INSTRUCTIONS FOR THE TASK: Exact reproduction is needed for the lines from the one with "discount: 12% = 2176.87 -> 12% = 2105.83" to the end of the listing below, and for no other lines.

INFORMATION GIVEN:
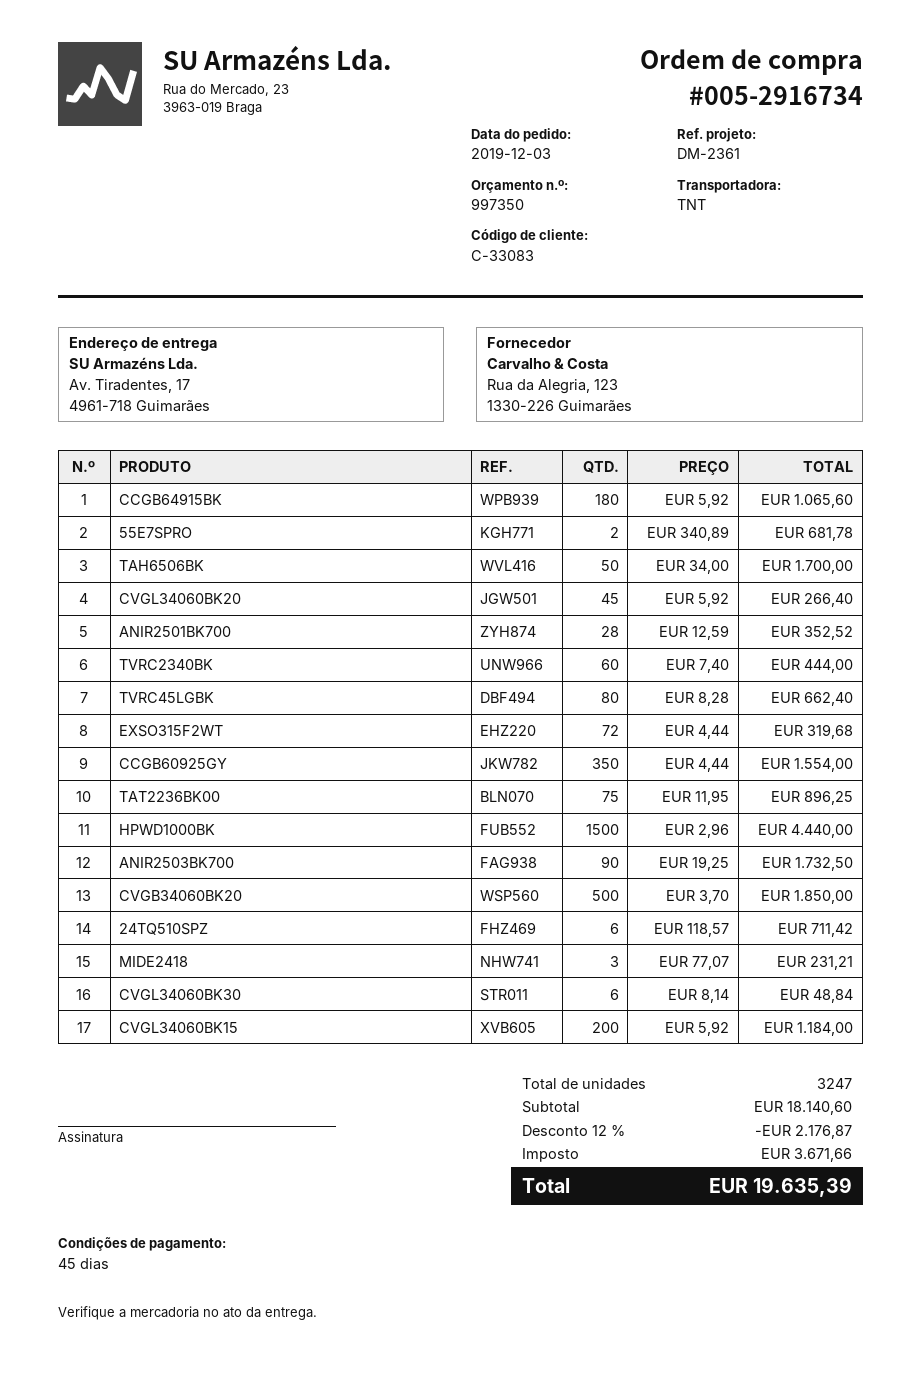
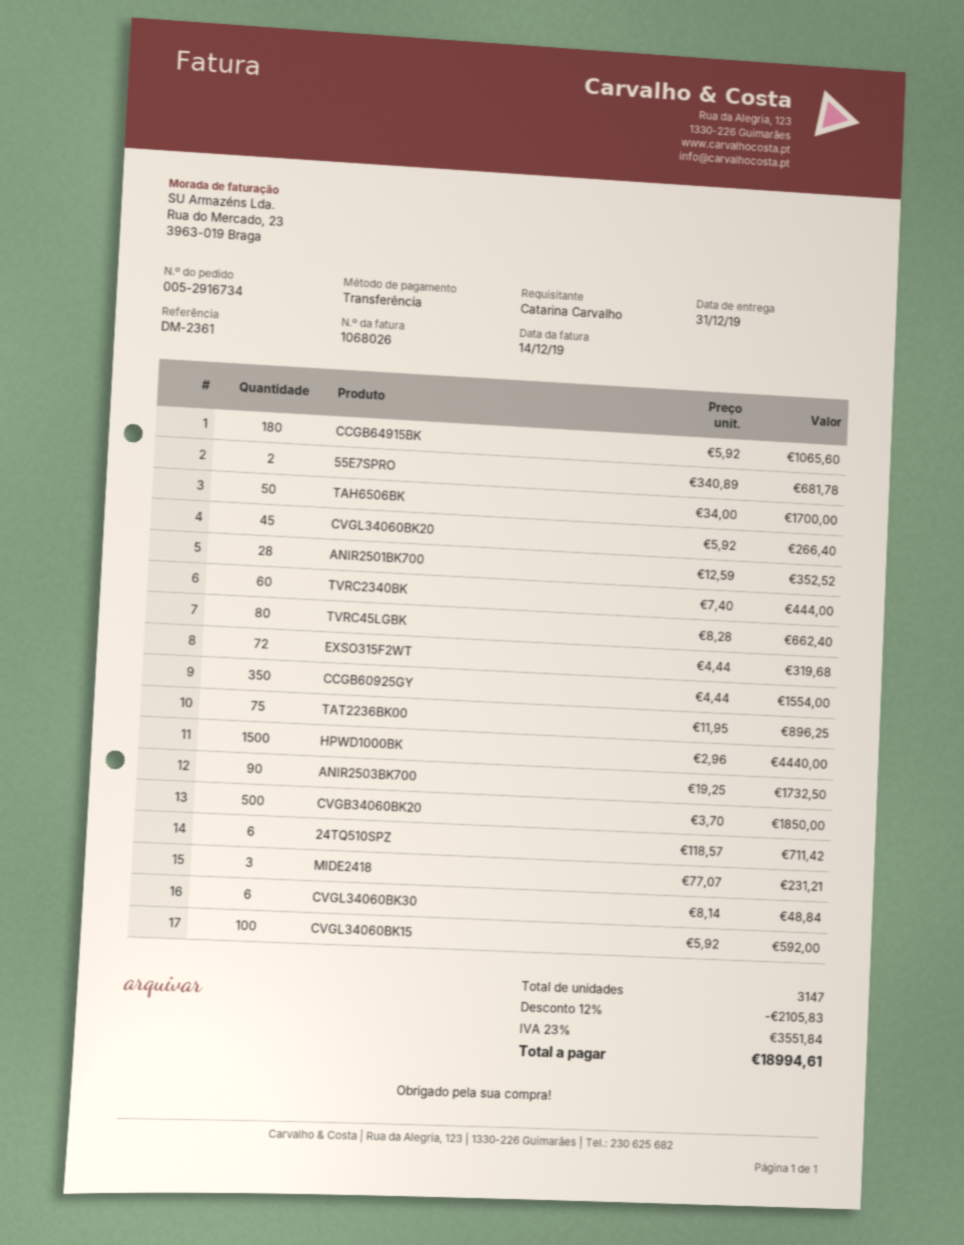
CVGL34060BK15: 200 x 5.92 = 1184.00 -> 100 x 5.92 = 592.00
total quantity: 3247 -> 3147
discount: 12% = 2176.87 -> 12% = 2105.83
tax: 3671.66 -> 3551.84
total: 19635.39 -> 18994.61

RESPONSE AREA:
discount: 12% = 2176.87 -> 12% = 2105.83
tax: 3671.66 -> 3551.84
total: 19635.39 -> 18994.61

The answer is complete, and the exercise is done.